**Exercise**:
Transcribe nothing except the lines below that run from the one with "- from flagent import FlagentClient" to the one with "MATLAB 2021B+ path.", ends included, and do not copy any picture.

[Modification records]
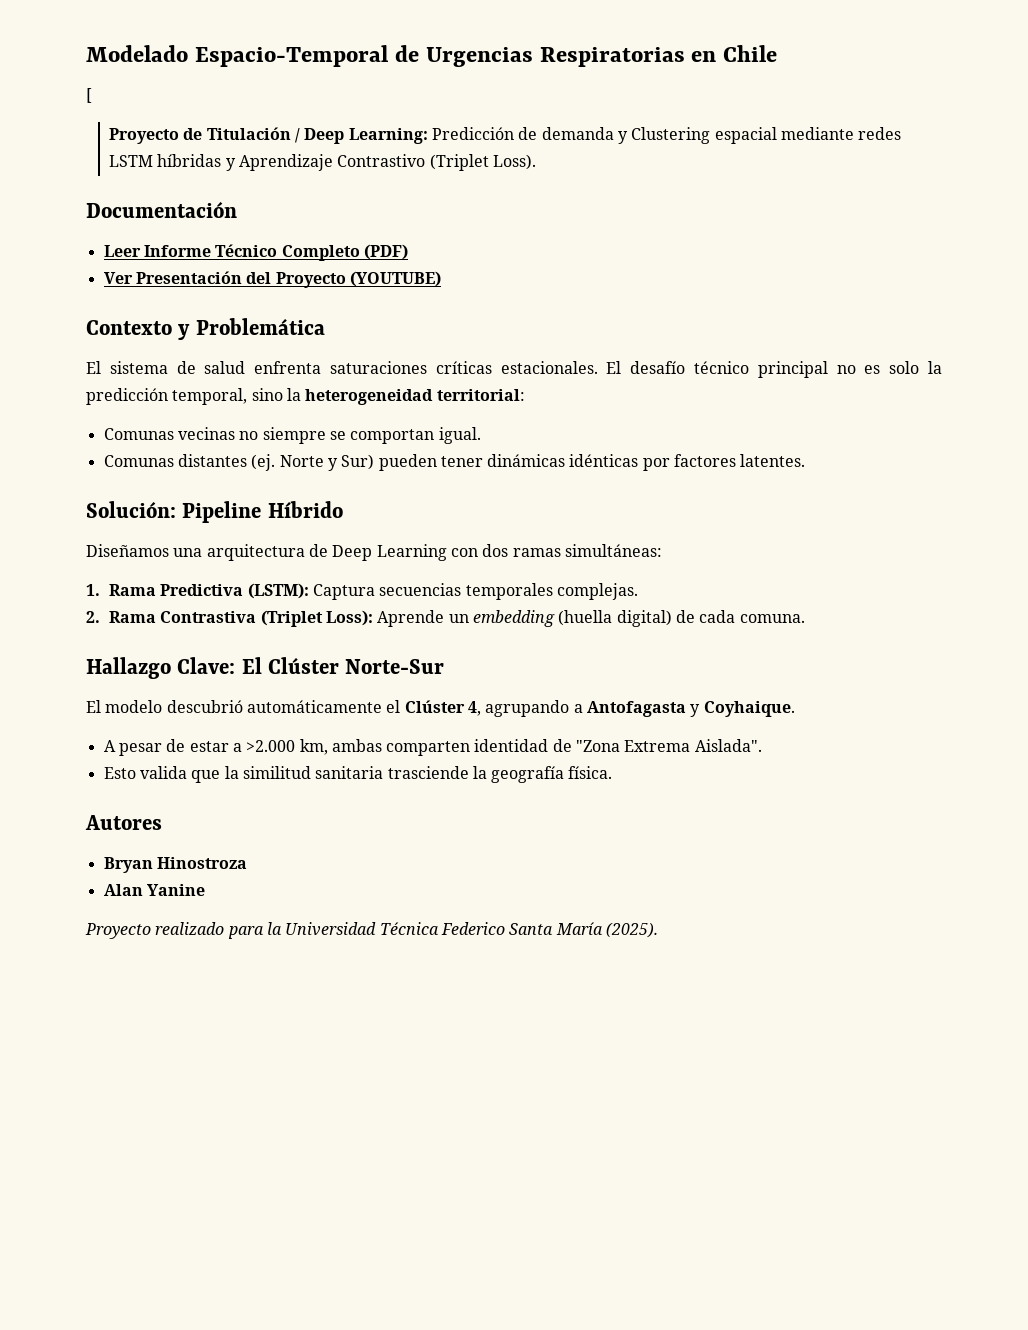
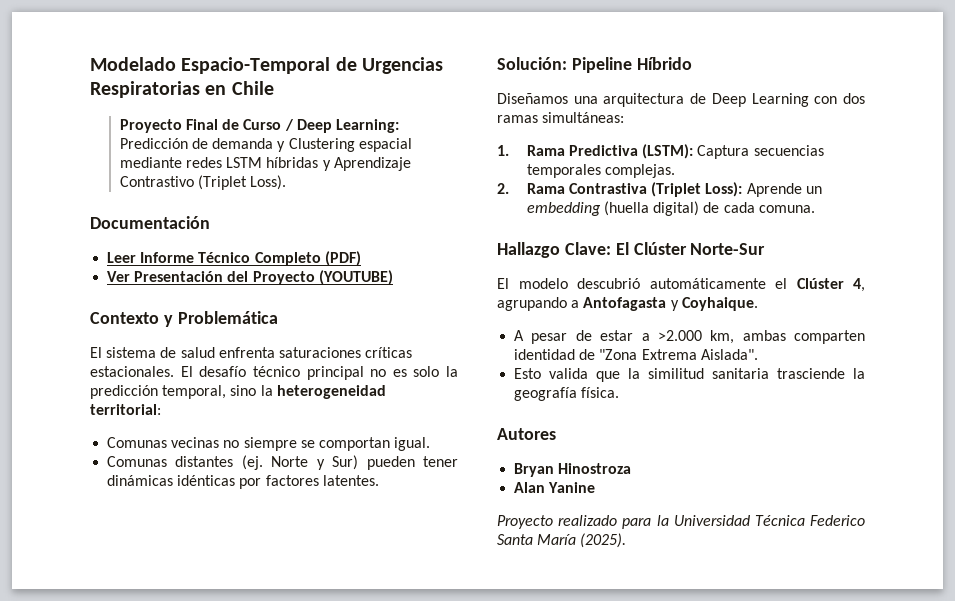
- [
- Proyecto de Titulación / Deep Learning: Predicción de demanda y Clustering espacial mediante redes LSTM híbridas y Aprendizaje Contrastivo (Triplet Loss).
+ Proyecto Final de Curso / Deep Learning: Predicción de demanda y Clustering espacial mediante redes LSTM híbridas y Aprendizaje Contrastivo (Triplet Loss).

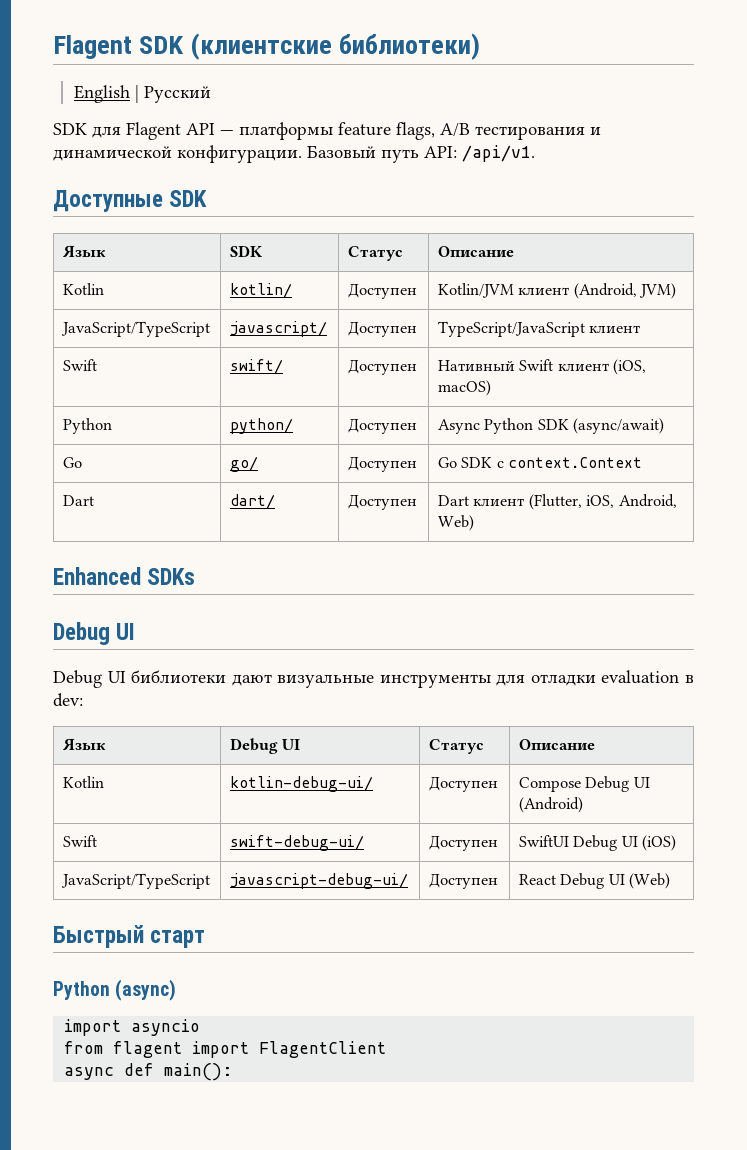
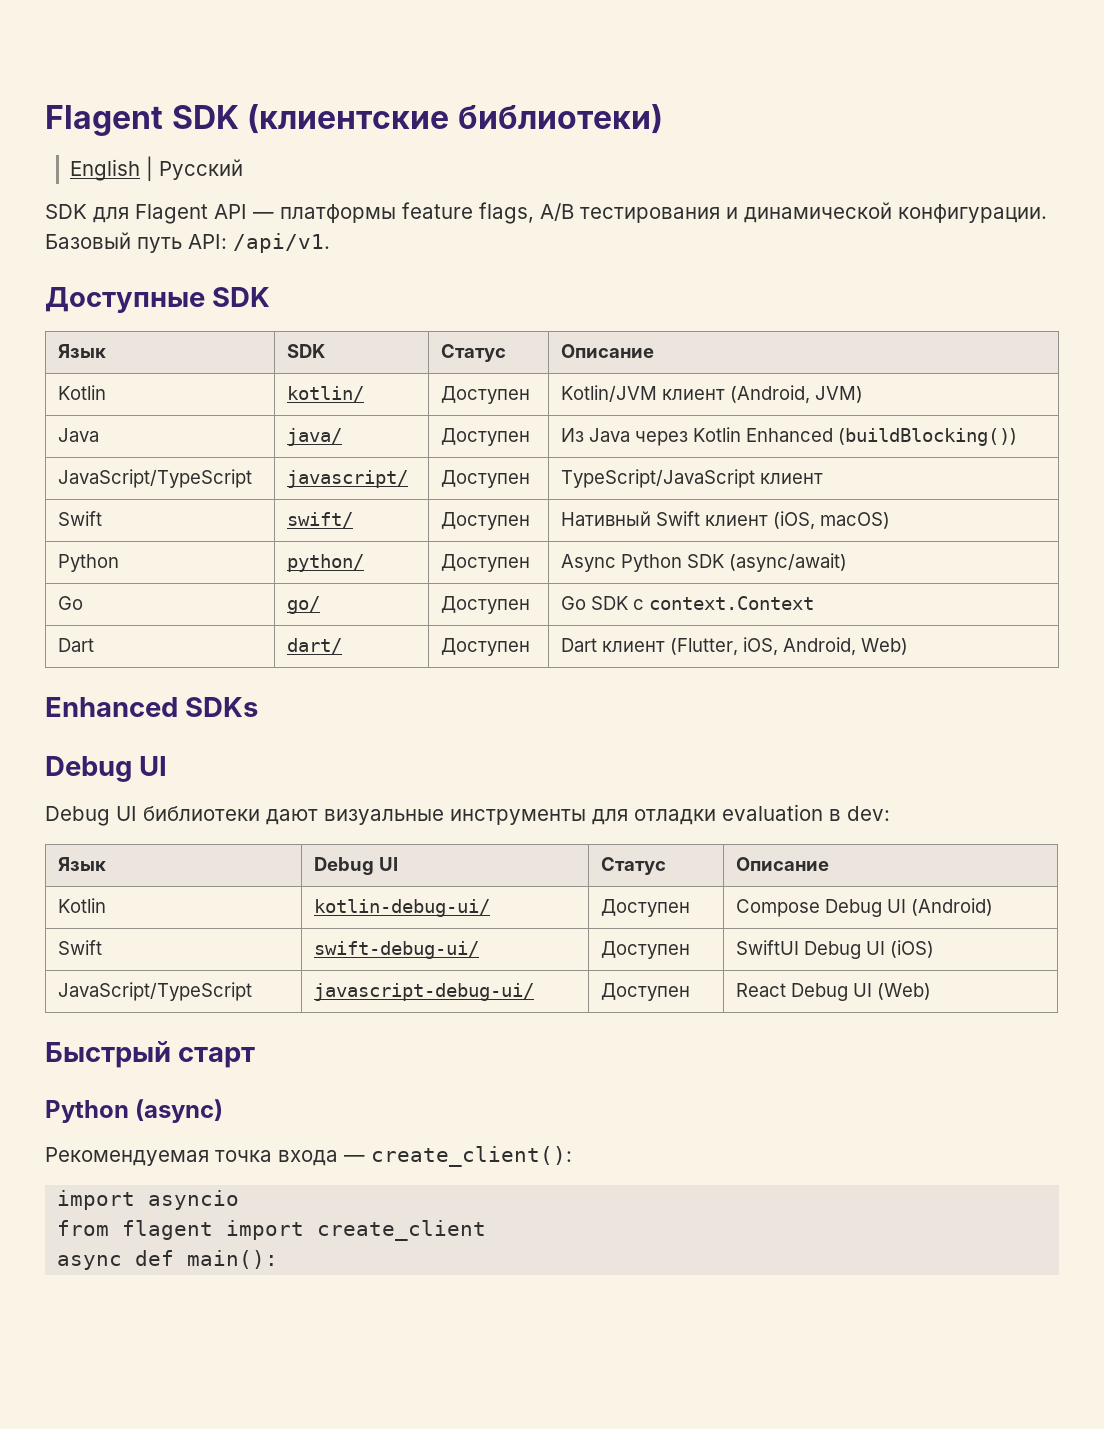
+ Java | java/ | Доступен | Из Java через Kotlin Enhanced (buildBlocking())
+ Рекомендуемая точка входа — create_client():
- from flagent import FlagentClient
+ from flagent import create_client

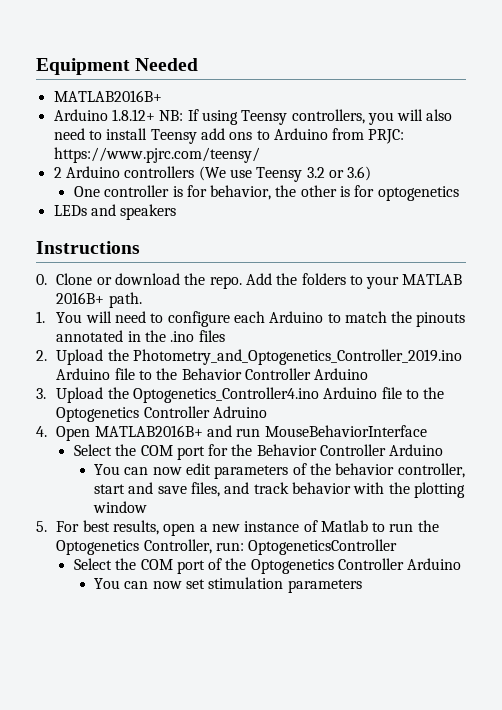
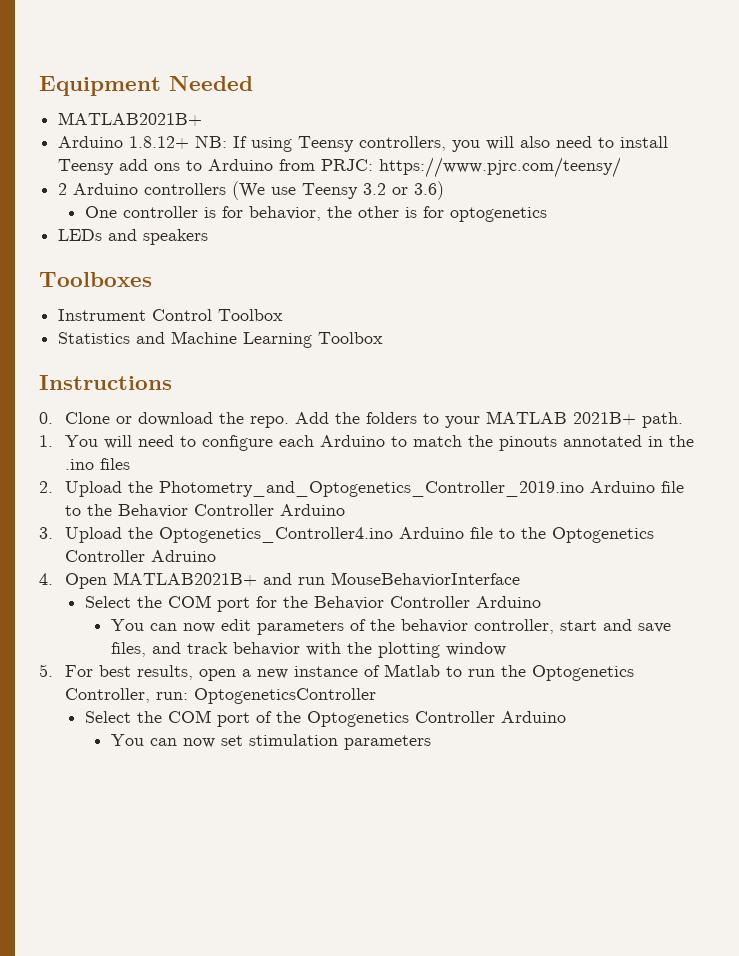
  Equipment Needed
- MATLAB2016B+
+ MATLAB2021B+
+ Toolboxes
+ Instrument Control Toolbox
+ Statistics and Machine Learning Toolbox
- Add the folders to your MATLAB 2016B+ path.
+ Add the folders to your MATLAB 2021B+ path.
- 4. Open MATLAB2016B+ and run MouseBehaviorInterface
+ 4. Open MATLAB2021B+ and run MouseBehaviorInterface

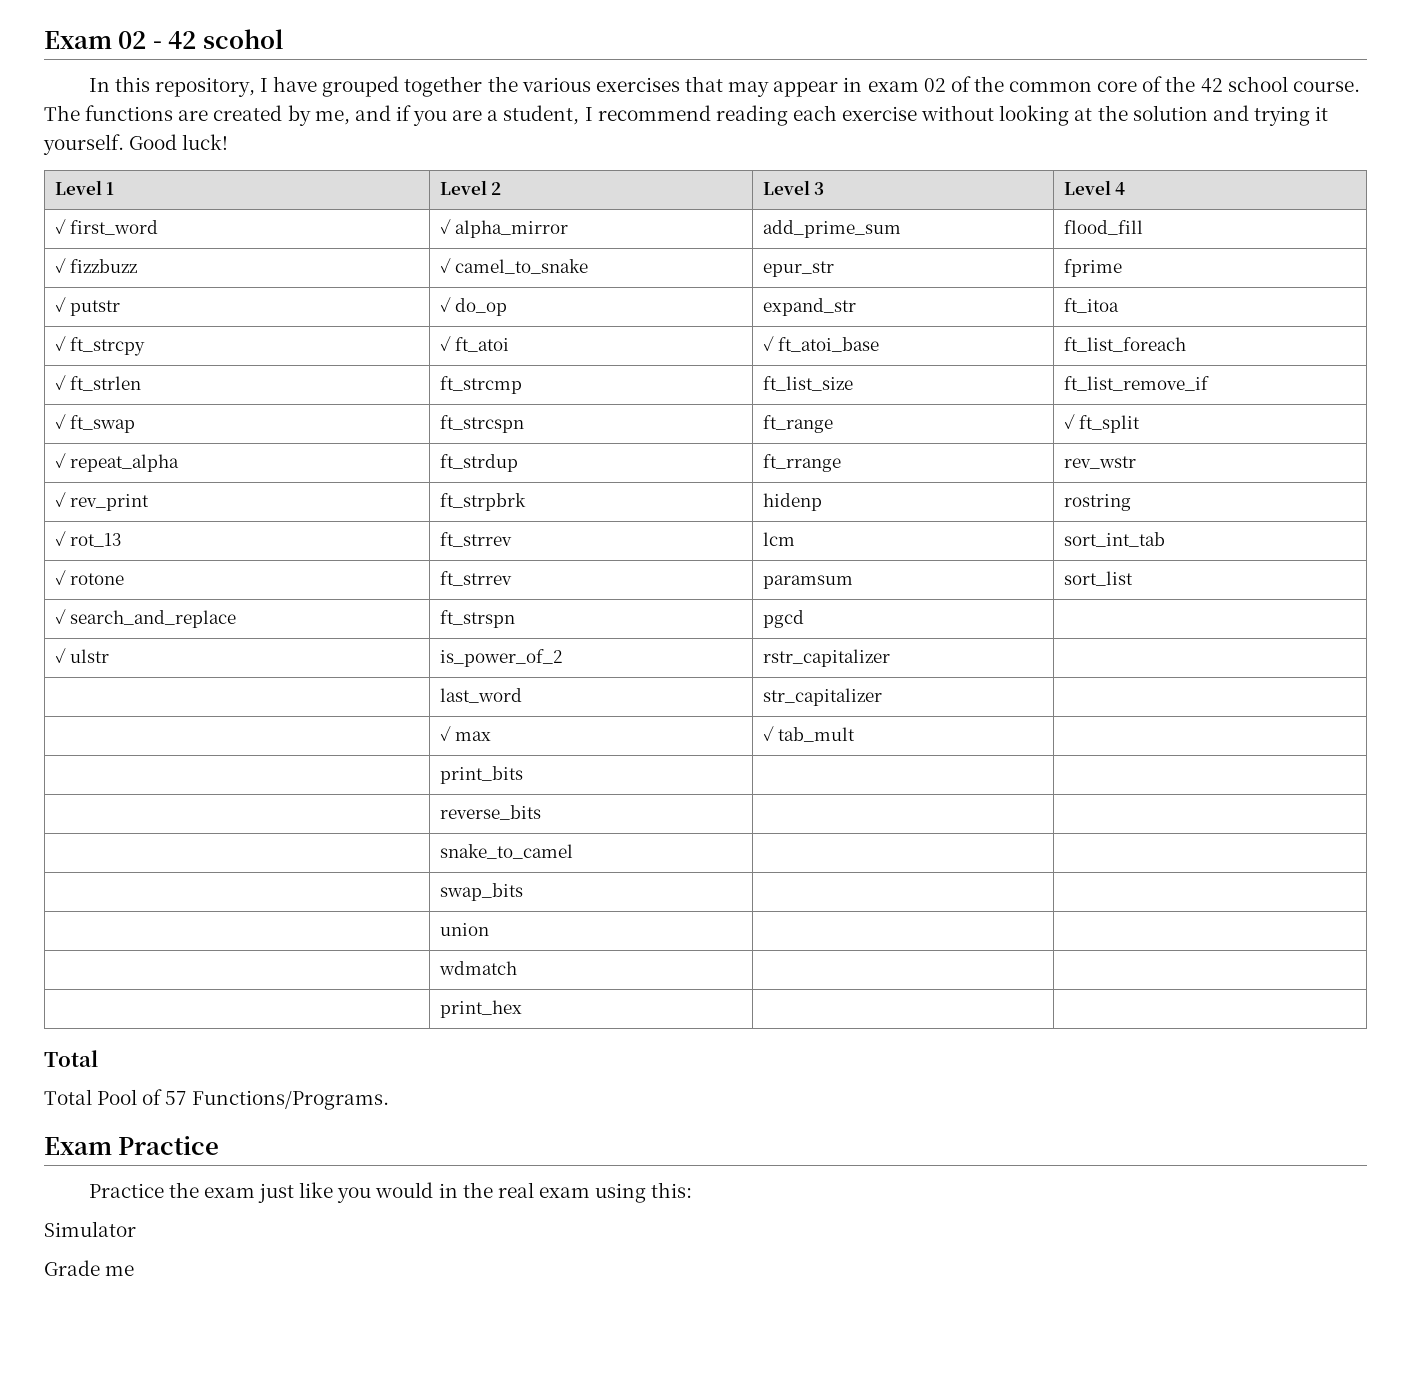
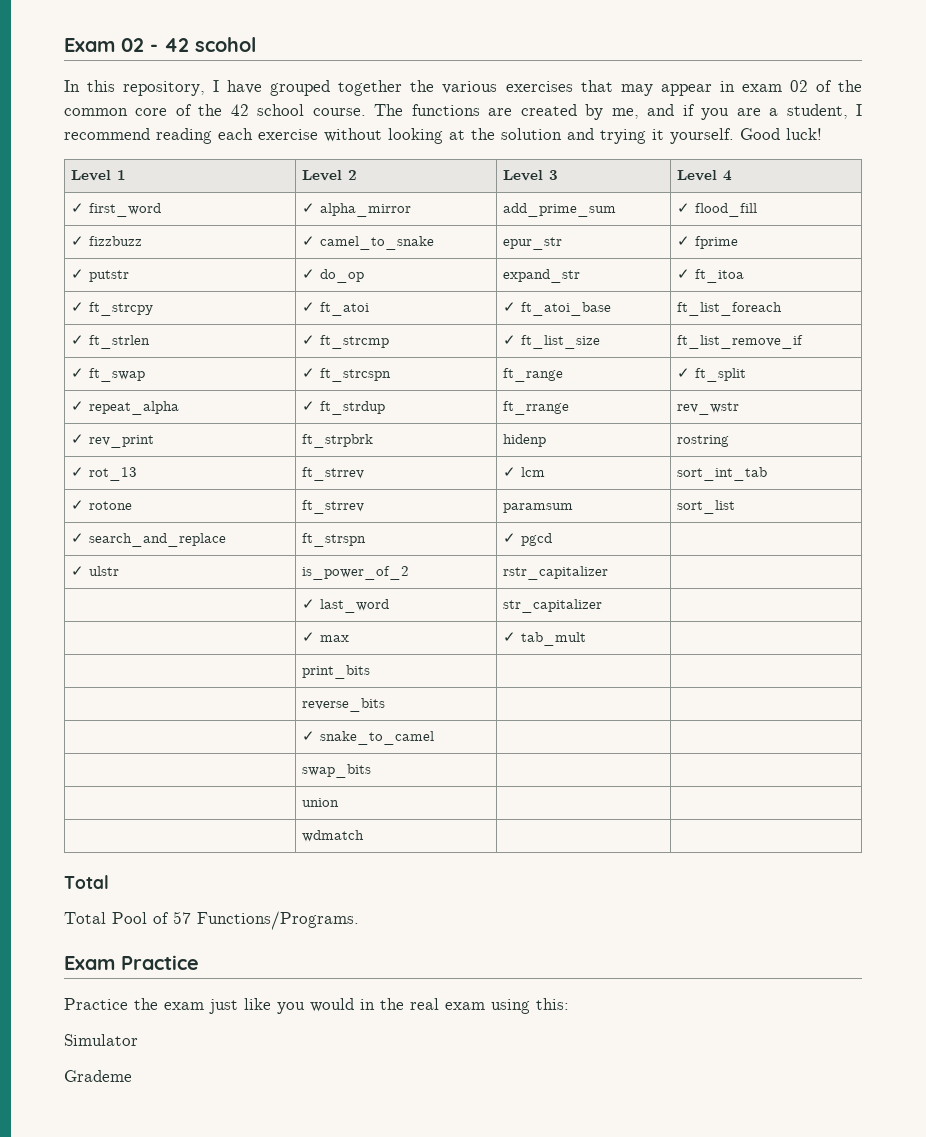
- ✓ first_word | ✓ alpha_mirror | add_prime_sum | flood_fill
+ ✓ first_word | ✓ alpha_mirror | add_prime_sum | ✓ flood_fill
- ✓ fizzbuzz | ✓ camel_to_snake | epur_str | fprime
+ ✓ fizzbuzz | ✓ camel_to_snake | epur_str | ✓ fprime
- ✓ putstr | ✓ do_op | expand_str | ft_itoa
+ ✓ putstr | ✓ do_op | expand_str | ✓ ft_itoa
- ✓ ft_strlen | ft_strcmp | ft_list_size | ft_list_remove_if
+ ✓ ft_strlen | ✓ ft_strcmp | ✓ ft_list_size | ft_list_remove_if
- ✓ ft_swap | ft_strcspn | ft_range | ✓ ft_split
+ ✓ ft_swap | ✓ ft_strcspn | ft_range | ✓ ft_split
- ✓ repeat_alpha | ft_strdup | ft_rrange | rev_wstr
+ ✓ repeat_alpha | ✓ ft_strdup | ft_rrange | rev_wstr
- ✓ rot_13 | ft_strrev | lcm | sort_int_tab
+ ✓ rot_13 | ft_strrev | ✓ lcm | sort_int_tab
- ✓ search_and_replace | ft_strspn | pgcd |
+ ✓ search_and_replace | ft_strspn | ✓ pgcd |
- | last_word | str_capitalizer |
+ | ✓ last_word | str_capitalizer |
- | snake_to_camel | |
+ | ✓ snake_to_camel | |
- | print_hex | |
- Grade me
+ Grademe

**Result of this task**:
- from flagent import FlagentClient
+ from flagent import create_client

  Equipment Needed
- MATLAB2016B+
+ MATLAB2021B+
+ Toolboxes
+ Instrument Control Toolbox
+ Statistics and Machine Learning Toolbox
- Add the folders to your MATLAB 2016B+ path.
+ Add the folders to your MATLAB 2021B+ path.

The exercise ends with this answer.